What to work on:
Please repeat the data below exactly, with the pictures removed.

Data for this exercise:
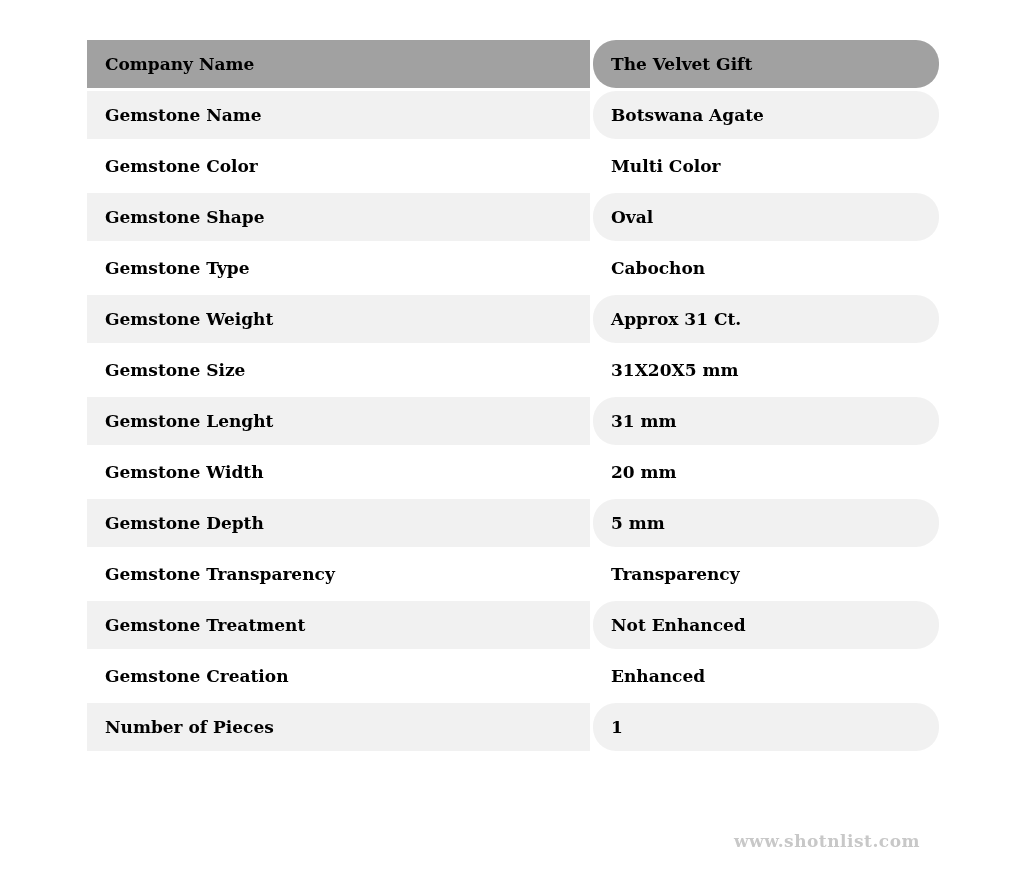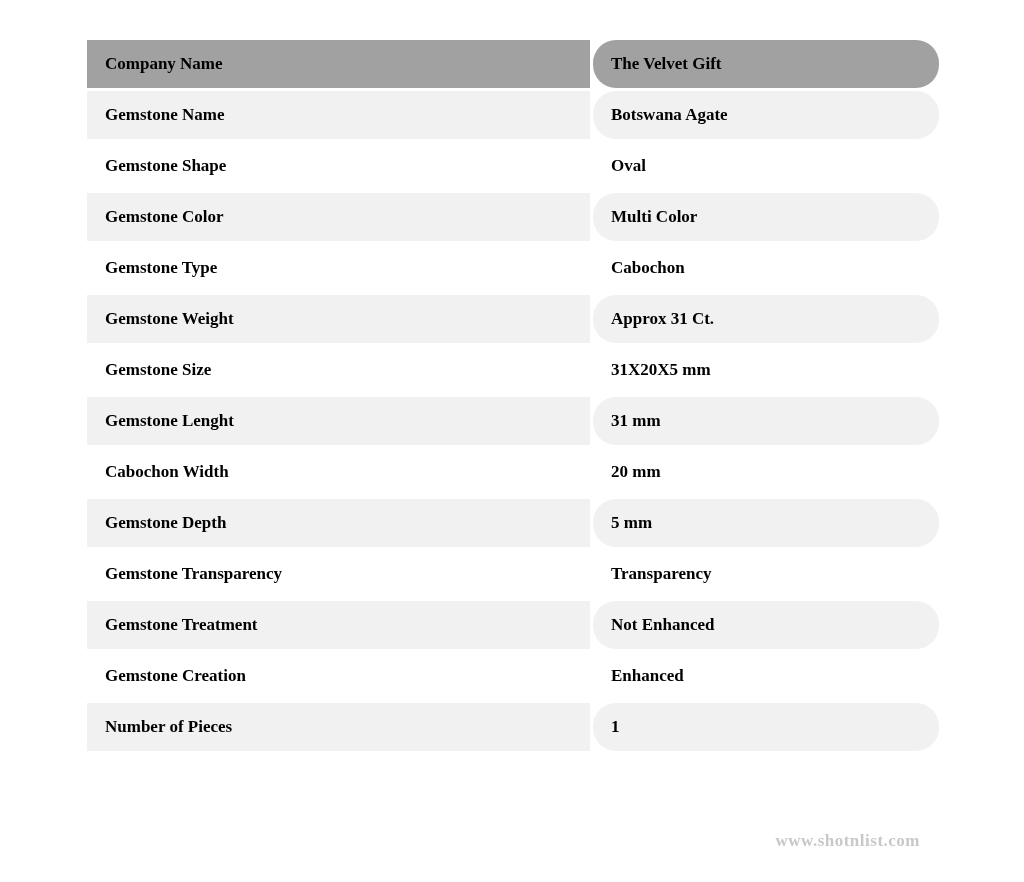--- a/index.html
+++ b/index.html
@@ -1,15 +1,15 @@
 <!DOCTYPE html>
 <html style="--page-bg: #ffffff; --header-bg: #a1a1a1; --row-alt-bg: #f1f1f1; --row-bg: #ffffff; --text: #000000; --watermark: #c8c8c8;"><head>
 <meta charset="utf-8">
 <style>
-  * { margin: 0; padding: 0; box-sizing: border-box; font-family: Liberation Serif, serif; }
+  * { margin: 0; padding: 0; box-sizing: border-box; }
   html, body { background: var(--page-bg, #ffffff); }
   body {
     width: 1024px;
     height: 882px;
     position: relative;
     overflow: hidden;
     font-family: "DejaVu Serif", "Liberation Serif", serif;
   }
   .spec-table {
     position: absolute;
@@ -55,45 +55,45 @@
       <th class="label-cell">Company Name</th>
       <th class="value-cell">The Velvet Gift</th>
     </tr>
   </thead>
   <tbody>
     <tr>
       <td class="label-cell">Gemstone Name</td>
       <td class="value-cell">Botswana Agate</td>
     </tr>
     <tr>
+      <td class="label-cell">Gemstone Color</td>
+      <td class="value-cell">Multi Color</td>
+    </tr>
+    <tr>
       <td class="label-cell">Gemstone Shape</td>
       <td class="value-cell">Oval</td>
-    </tr>
-    <tr>
-      <td class="label-cell">Gemstone Color</td>
-      <td class="value-cell">Multi Color</td>
     </tr>
     <tr>
       <td class="label-cell">Gemstone Type</td>
       <td class="value-cell">Cabochon</td>
     </tr>
     <tr>
       <td class="label-cell">Gemstone Weight</td>
       <td class="value-cell">Approx 31 Ct.</td>
     </tr>
     <tr>
       <td class="label-cell">Gemstone Size</td>
       <td class="value-cell">31X20X5 mm</td>
     </tr>
     <tr>
       <td class="label-cell">Gemstone Lenght</td>
       <td class="value-cell">31 mm</td>
     </tr>
     <tr>
-      <td class="label-cell">Cabochon Width</td>
+      <td class="label-cell">Gemstone Width</td>
       <td class="value-cell">20 mm</td>
     </tr>
     <tr>
       <td class="label-cell">Gemstone Depth</td>
       <td class="value-cell">5 mm</td>
     </tr>
     <tr>
       <td class="label-cell">Gemstone Transparency</td>
       <td class="value-cell">Transparency</td>
     </tr>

Final answer:
--- a/index.html
+++ b/index.html
@@ -1,15 +1,15 @@
 <!DOCTYPE html>
 <html style="--page-bg: #ffffff; --header-bg: #a1a1a1; --row-alt-bg: #f1f1f1; --row-bg: #ffffff; --text: #000000; --watermark: #c8c8c8;"><head>
 <meta charset="utf-8">
 <style>
-  * { margin: 0; padding: 0; box-sizing: border-box; font-family: Liberation Serif, serif; }
+  * { margin: 0; padding: 0; box-sizing: border-box; }
   html, body { background: var(--page-bg, #ffffff); }
   body {
     width: 1024px;
     height: 882px;
     position: relative;
     overflow: hidden;
     font-family: "DejaVu Serif", "Liberation Serif", serif;
   }
   .spec-table {
     position: absolute;
@@ -55,45 +55,45 @@
       <th class="label-cell">Company Name</th>
       <th class="value-cell">The Velvet Gift</th>
     </tr>
   </thead>
   <tbody>
     <tr>
       <td class="label-cell">Gemstone Name</td>
       <td class="value-cell">Botswana Agate</td>
     </tr>
     <tr>
+      <td class="label-cell">Gemstone Color</td>
+      <td class="value-cell">Multi Color</td>
+    </tr>
+    <tr>
       <td class="label-cell">Gemstone Shape</td>
       <td class="value-cell">Oval</td>
-    </tr>
-    <tr>
-      <td class="label-cell">Gemstone Color</td>
-      <td class="value-cell">Multi Color</td>
     </tr>
     <tr>
       <td class="label-cell">Gemstone Type</td>
       <td class="value-cell">Cabochon</td>
     </tr>
     <tr>
       <td class="label-cell">Gemstone Weight</td>
       <td class="value-cell">Approx 31 Ct.</td>
     </tr>
     <tr>
       <td class="label-cell">Gemstone Size</td>
       <td class="value-cell">31X20X5 mm</td>
     </tr>
     <tr>
       <td class="label-cell">Gemstone Lenght</td>
       <td class="value-cell">31 mm</td>
     </tr>
     <tr>
-      <td class="label-cell">Cabochon Width</td>
+      <td class="label-cell">Gemstone Width</td>
       <td class="value-cell">20 mm</td>
     </tr>
     <tr>
       <td class="label-cell">Gemstone Depth</td>
       <td class="value-cell">5 mm</td>
     </tr>
     <tr>
       <td class="label-cell">Gemstone Transparency</td>
       <td class="value-cell">Transparency</td>
     </tr>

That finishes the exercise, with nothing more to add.